Berdecak, perempuan itu merasa aneh dengan sikap Afan yang tidak seperti biasanya.
"Males aja, nggak mood gue."
"Pasti karena surat yang lo baca tadi pagi, ya? Selembar kertas yang selalu buat lo kepikiran? Yang isinya ujaran kebencian?" Kinan sontak menatap Afan dengan raut wajah serius serta alis yang bertaut. Bagaimana ketua kelasnya ini bisa tahu?
"Lo—,"
"Gue ... gue tahu, Nan." Afan menginterupsi. Cowok itu terlihat sangat serius sekarang.
Kinan menggeleng pelan, pikirannya mulai bercabang kemana-mana. Ia berasumsi kalau Afan lah yang memberikan kertas-kertas mengerikan itu.
"Jangan bilang ... lo pelakunya?" dengan jantung yang sudah berdetak kencang Kinan berucap.
"Bukan!
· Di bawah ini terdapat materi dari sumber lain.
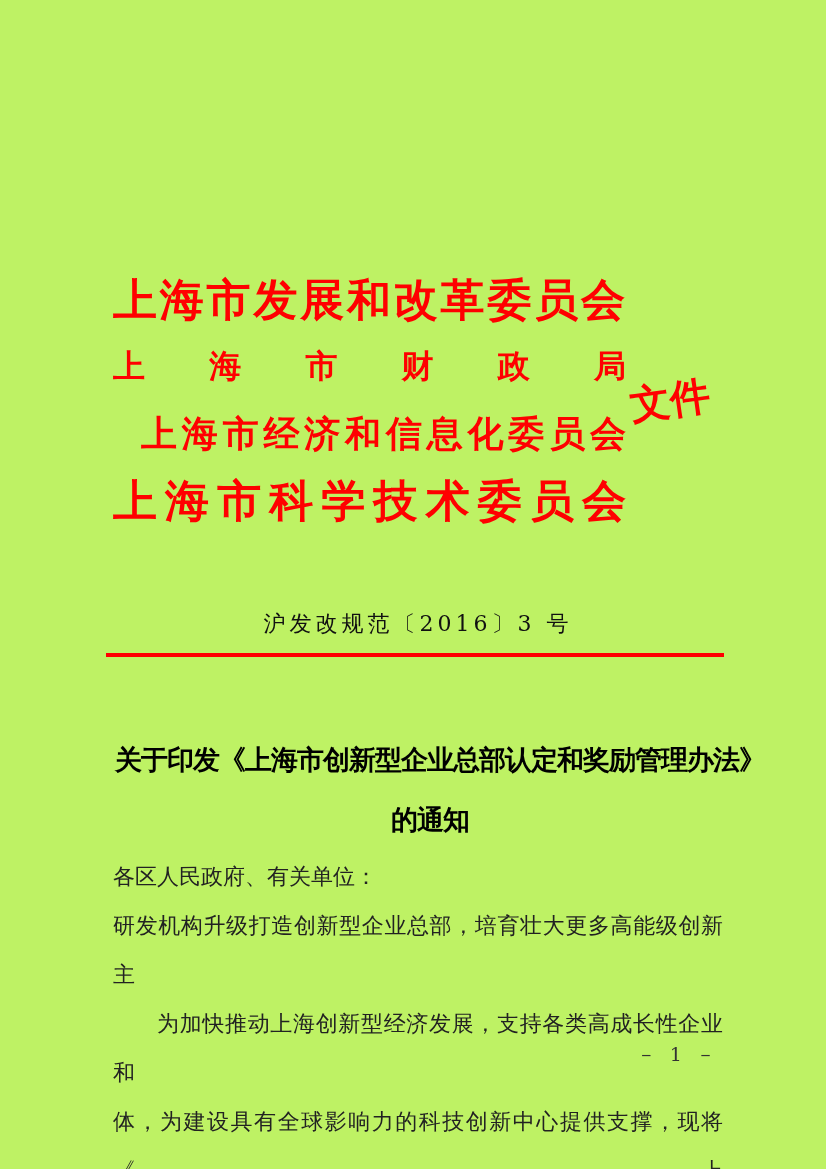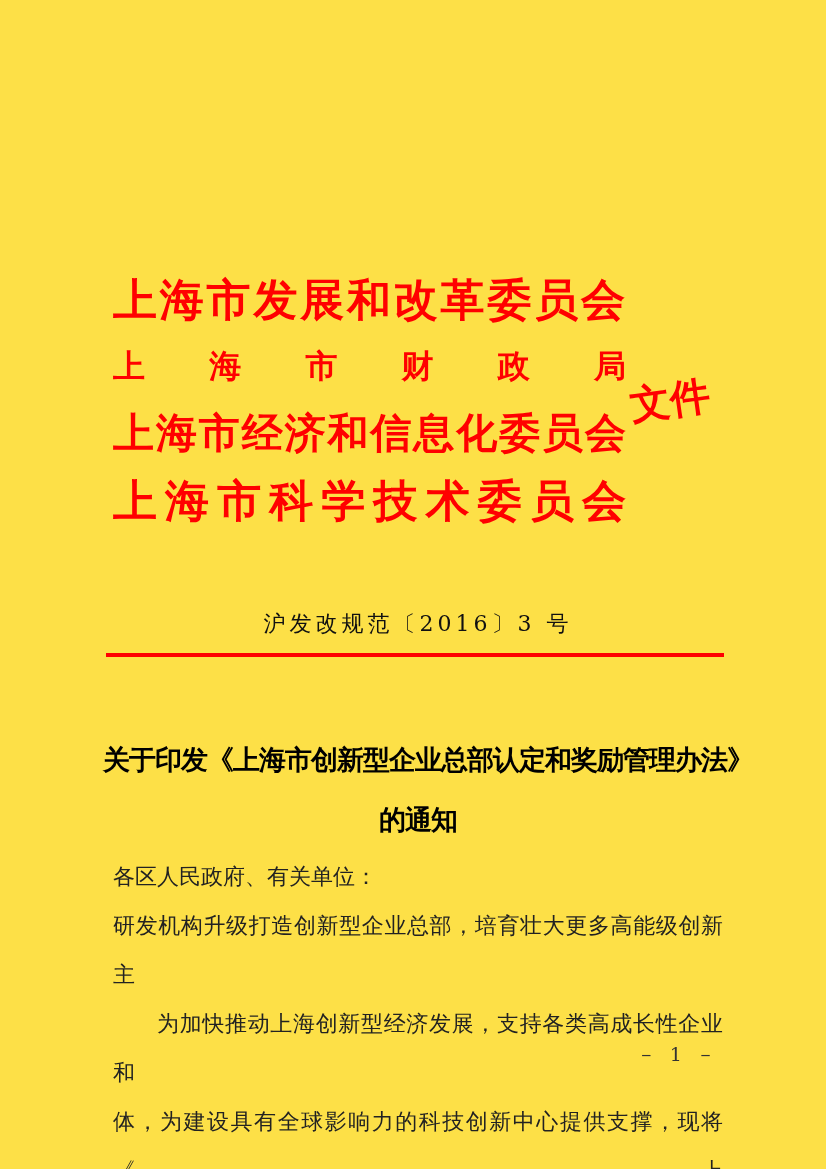--- a/index.html
+++ b/index.html
@@ -10,7 +10,7 @@
     width: 826px;
     height: 1169px;
     margin: 0 auto;
-    background: #fde047;
+    background: #bef264;
     overflow: hidden;
     font-family: "DejaVu Sans", sans-serif;
     text-decoration: underline;

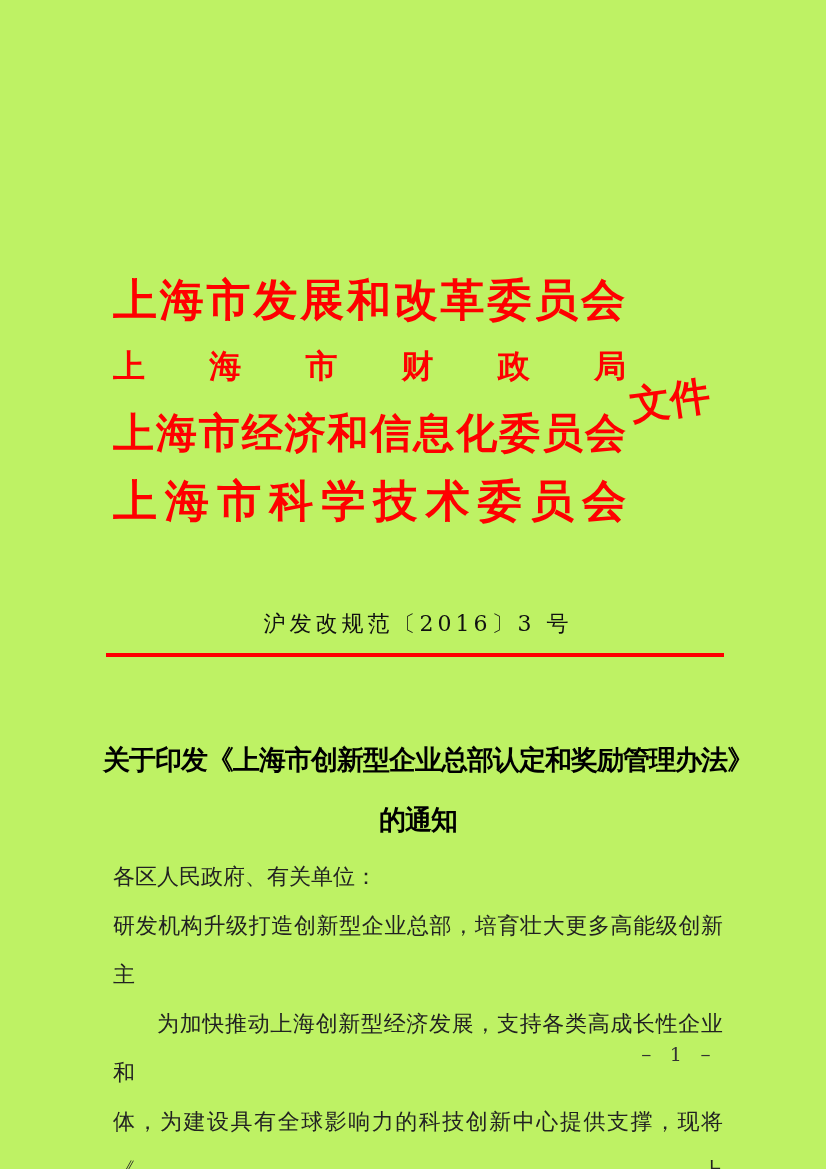--- a/index.html
+++ b/index.html
@@ -37,7 +37,7 @@
   }
   .agency-1 { font-size: 44px; letter-spacing: 1px; }
   .agency-2 { font-size: 32px; }
-  .agency-3 { font-size: 41px; }
+  .agency-3 { font-size: 36px; margin-left: 28px; }
   .agency-4 { font-size: 44px; }
 
   .doc-label {

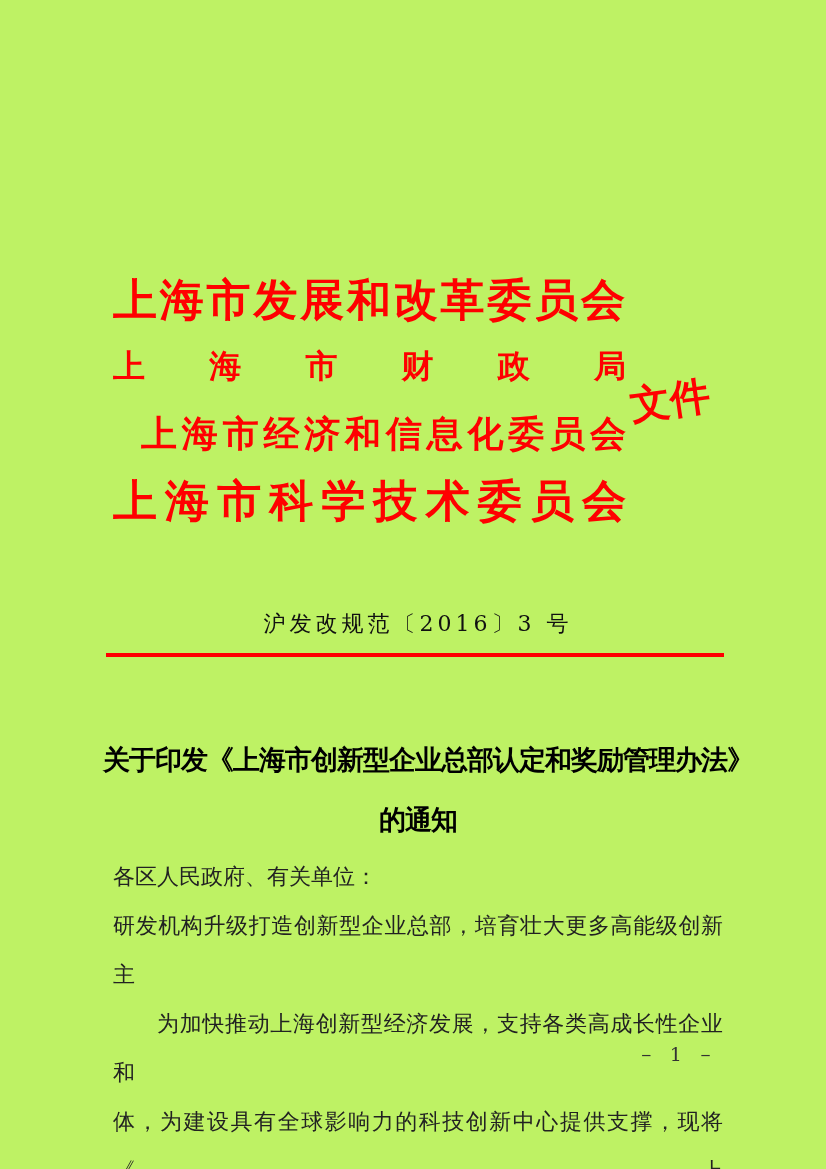--- a/index.html
+++ b/index.html
@@ -80,7 +80,7 @@
   
   .title-block {
     position: absolute;
-    left: 103px;
+    left: 115px;
     top: 730px;
     width: 630px;
     text-align: center;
Tapi gue tahu siapa orangnya," lama-lama Afan tidak tega melihat Kinan yang belakangan ini selalu murung. Jadi, ia memutuskan untuk memberitahu saja siapa pelakunya selama ini.
"Si-siapa?"
Sesaat cowok itu mengembuskan napas. "Nan, selama ini gue tahu siapa orang yang sudah naruh kertas lipatan di dalam tas lo, di atas meja lo, bahkah kala di perpustakaan. Gue tau, Nan! Gue tau!"
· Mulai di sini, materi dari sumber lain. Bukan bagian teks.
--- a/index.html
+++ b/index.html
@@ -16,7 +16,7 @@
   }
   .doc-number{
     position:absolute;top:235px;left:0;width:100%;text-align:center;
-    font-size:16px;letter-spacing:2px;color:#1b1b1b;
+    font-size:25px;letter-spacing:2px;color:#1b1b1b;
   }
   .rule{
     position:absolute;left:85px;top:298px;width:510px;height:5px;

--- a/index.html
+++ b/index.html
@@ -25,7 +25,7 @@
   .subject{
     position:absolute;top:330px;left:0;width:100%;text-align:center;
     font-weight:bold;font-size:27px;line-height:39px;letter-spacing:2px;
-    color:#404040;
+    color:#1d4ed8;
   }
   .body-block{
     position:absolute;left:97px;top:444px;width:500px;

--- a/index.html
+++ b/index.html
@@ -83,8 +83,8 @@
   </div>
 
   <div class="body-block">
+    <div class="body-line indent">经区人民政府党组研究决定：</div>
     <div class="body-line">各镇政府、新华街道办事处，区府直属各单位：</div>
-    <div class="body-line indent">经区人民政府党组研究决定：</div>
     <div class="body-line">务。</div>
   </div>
"Kalau lo tau! Kenapa nggak pernah bilang gue, Fan? Kenapa saat gue tanya lo malah jawab nggak tahu? Maksud lo apa?" meski emosi Kinan sebisa mungkin meredamnya. Ia tidak ingin keluar batasan meski hatinya kesal dan marah.
"Gue pikir itu bukan urusan gue, Nan."
"Jadi siapa?!" ia tidak suka bertele-tele. Rasa penasarannya sudah kelewat batas.
"Orang itu temen lo! Dia ... Naya," ungkap Afan akhirnya.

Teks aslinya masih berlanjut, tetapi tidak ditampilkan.